• Work task: When you reach the line containing "(813, 1344) none" in the data below, begin returning lines exactly as written, and stop once the line containing "[205,1548,919,1567] [114,1577,812,1596] support" has been returned.

***** Given information *****

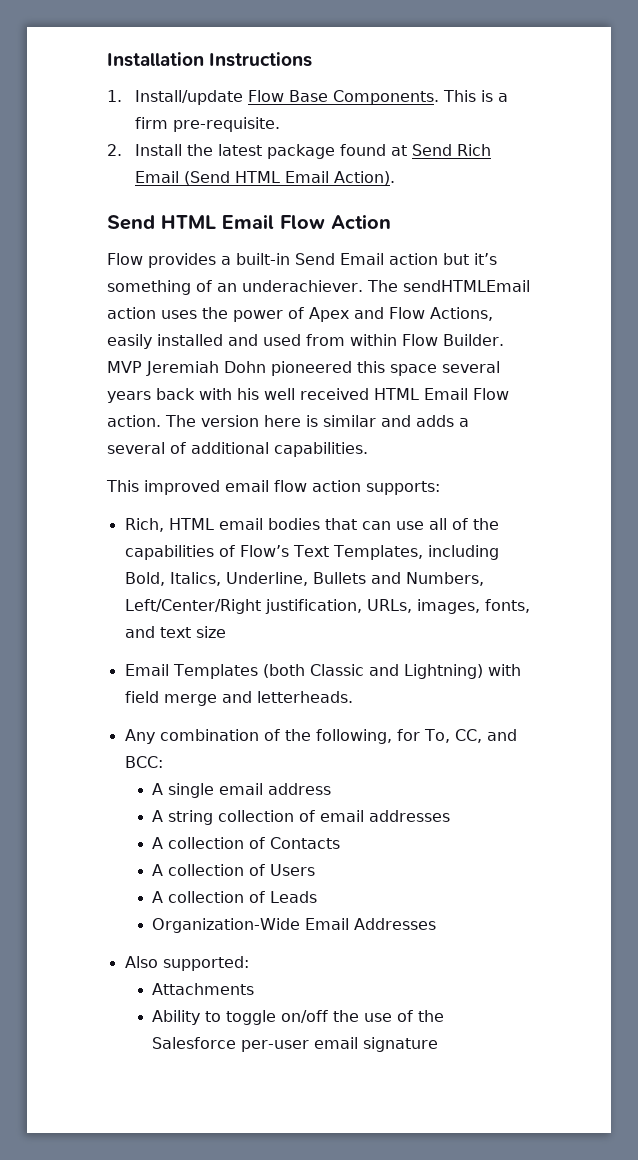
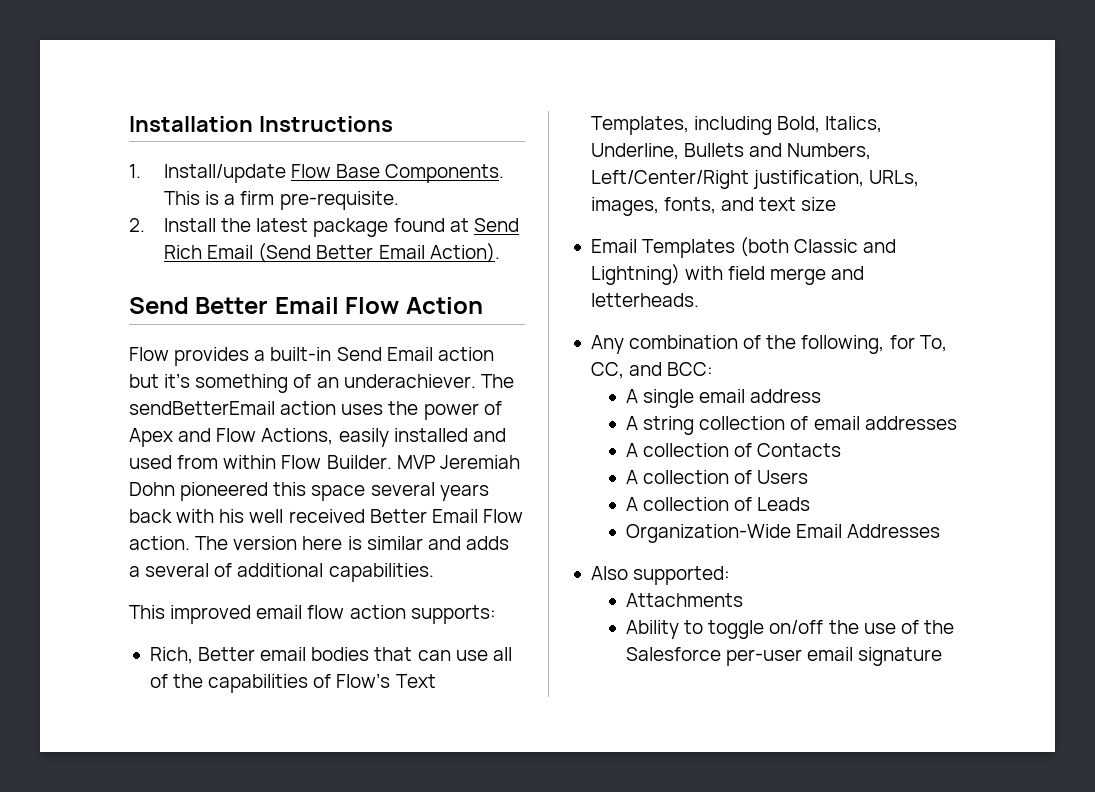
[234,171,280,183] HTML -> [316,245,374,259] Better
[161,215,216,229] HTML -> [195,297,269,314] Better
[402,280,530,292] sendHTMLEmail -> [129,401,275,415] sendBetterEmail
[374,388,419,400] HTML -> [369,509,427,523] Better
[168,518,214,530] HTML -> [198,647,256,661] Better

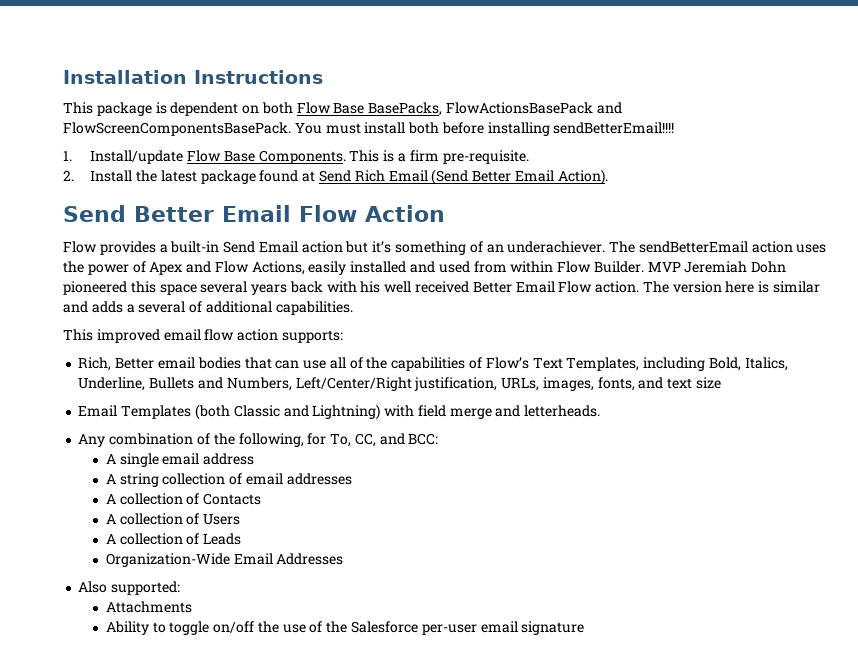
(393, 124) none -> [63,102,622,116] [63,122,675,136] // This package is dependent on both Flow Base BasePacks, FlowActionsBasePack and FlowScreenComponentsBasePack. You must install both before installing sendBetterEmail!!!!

*****
***** Given information *****

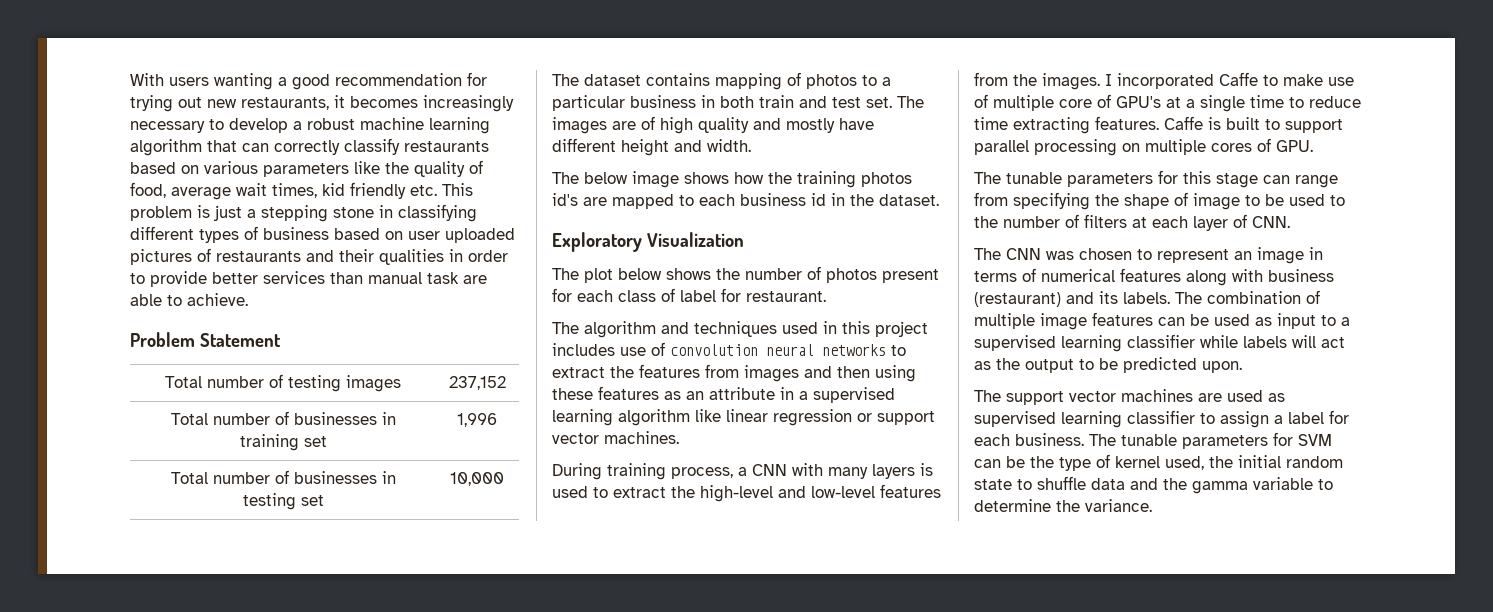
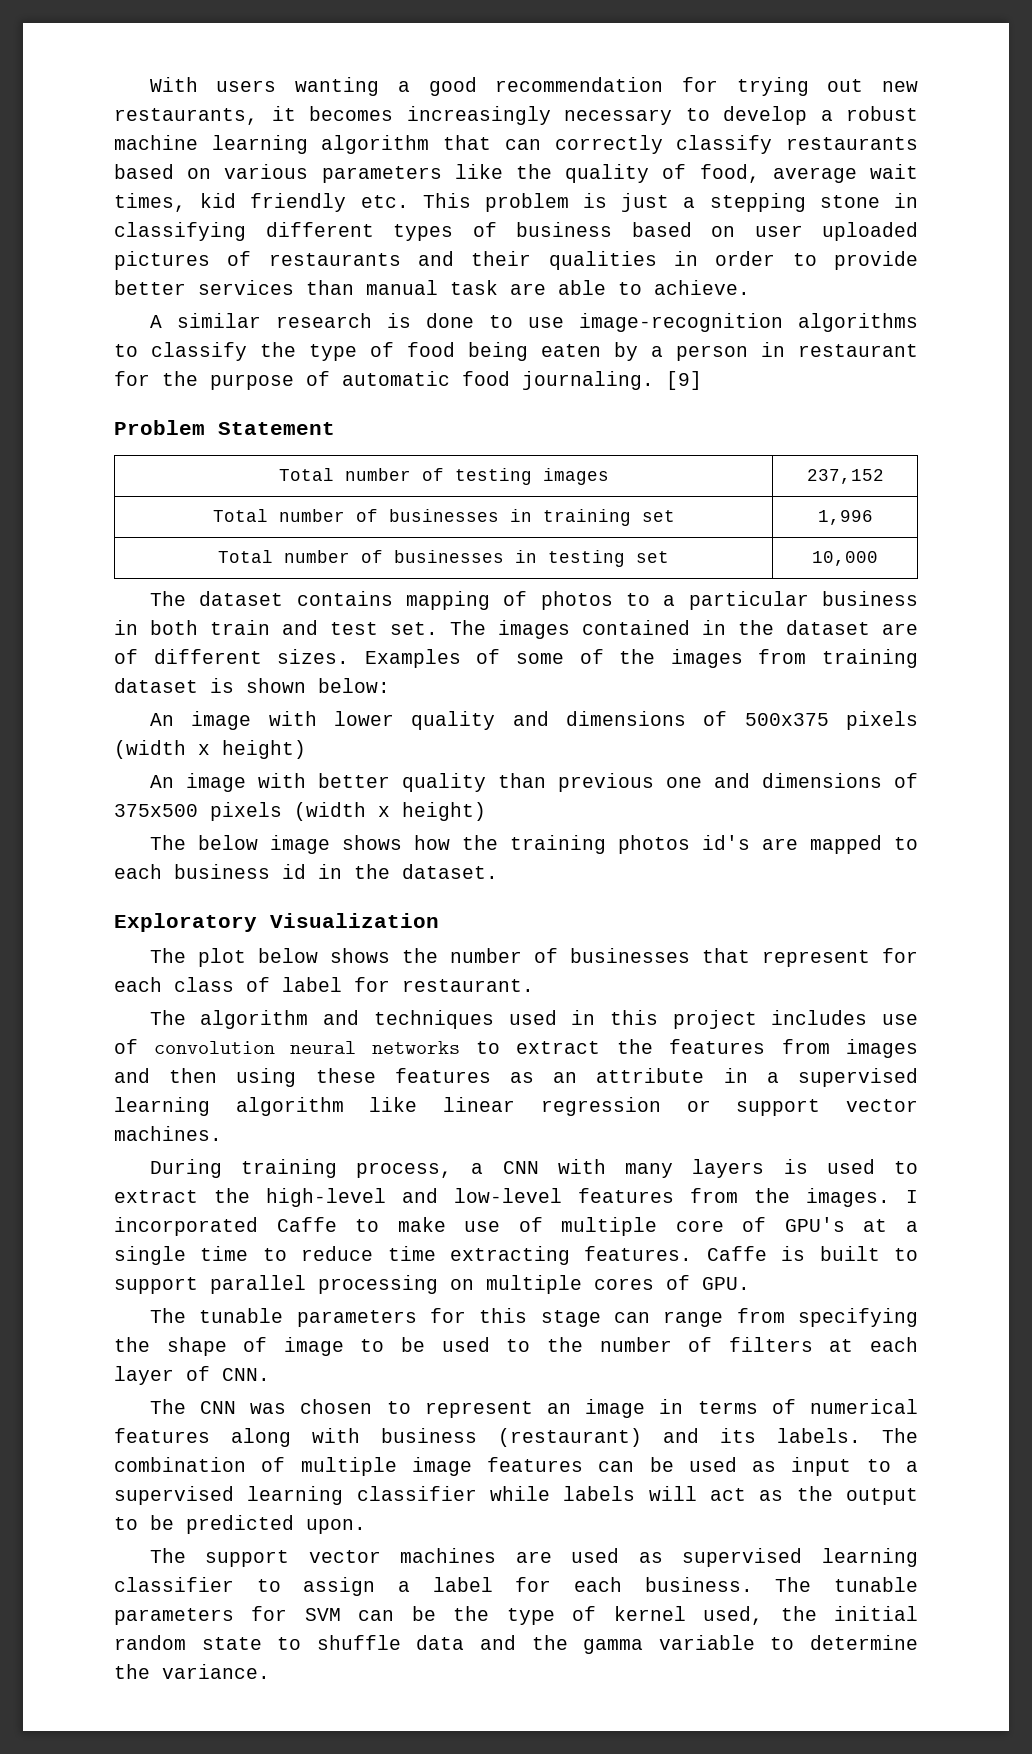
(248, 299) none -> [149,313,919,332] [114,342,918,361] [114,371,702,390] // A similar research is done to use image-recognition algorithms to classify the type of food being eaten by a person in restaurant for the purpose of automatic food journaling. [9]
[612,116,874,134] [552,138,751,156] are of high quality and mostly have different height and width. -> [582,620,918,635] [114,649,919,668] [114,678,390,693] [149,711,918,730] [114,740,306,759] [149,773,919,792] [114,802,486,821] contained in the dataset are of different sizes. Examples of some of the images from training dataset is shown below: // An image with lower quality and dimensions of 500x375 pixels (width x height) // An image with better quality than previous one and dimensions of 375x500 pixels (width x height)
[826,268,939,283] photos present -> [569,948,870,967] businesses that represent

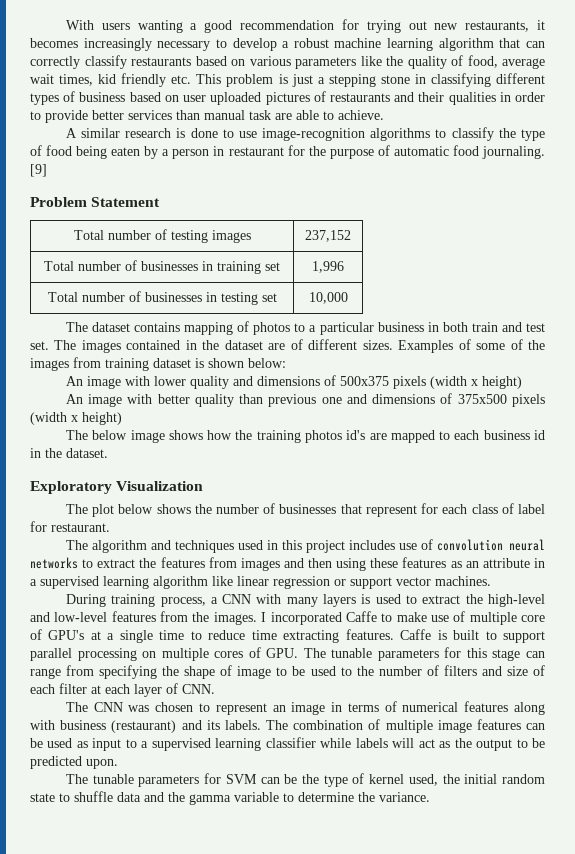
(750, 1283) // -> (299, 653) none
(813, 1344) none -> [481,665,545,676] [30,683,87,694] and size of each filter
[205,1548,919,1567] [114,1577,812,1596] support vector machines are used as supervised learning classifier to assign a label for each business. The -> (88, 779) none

*****
***** Given information *****

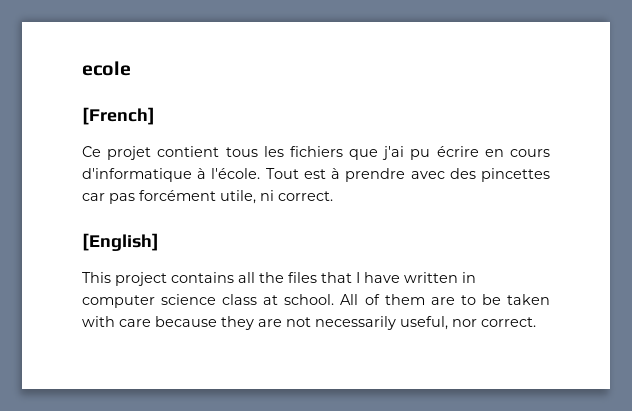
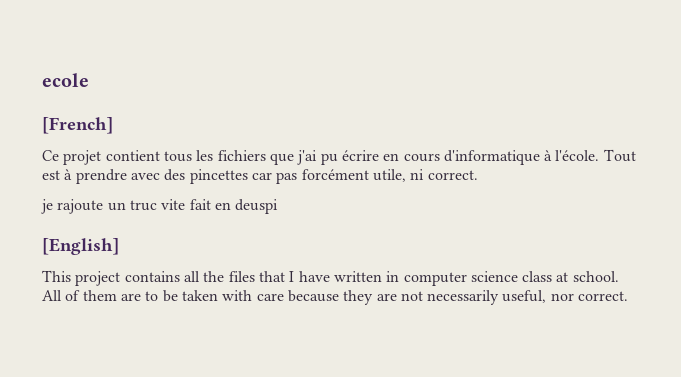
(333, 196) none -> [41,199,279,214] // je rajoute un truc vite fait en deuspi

*****

• Response:
(813, 1344) none -> [481,665,545,676] [30,683,87,694] and size of each filter
[205,1548,919,1567] [114,1577,812,1596] support vector machines are used as supervised learning classifier to assign a label for each business. The -> (88, 779) none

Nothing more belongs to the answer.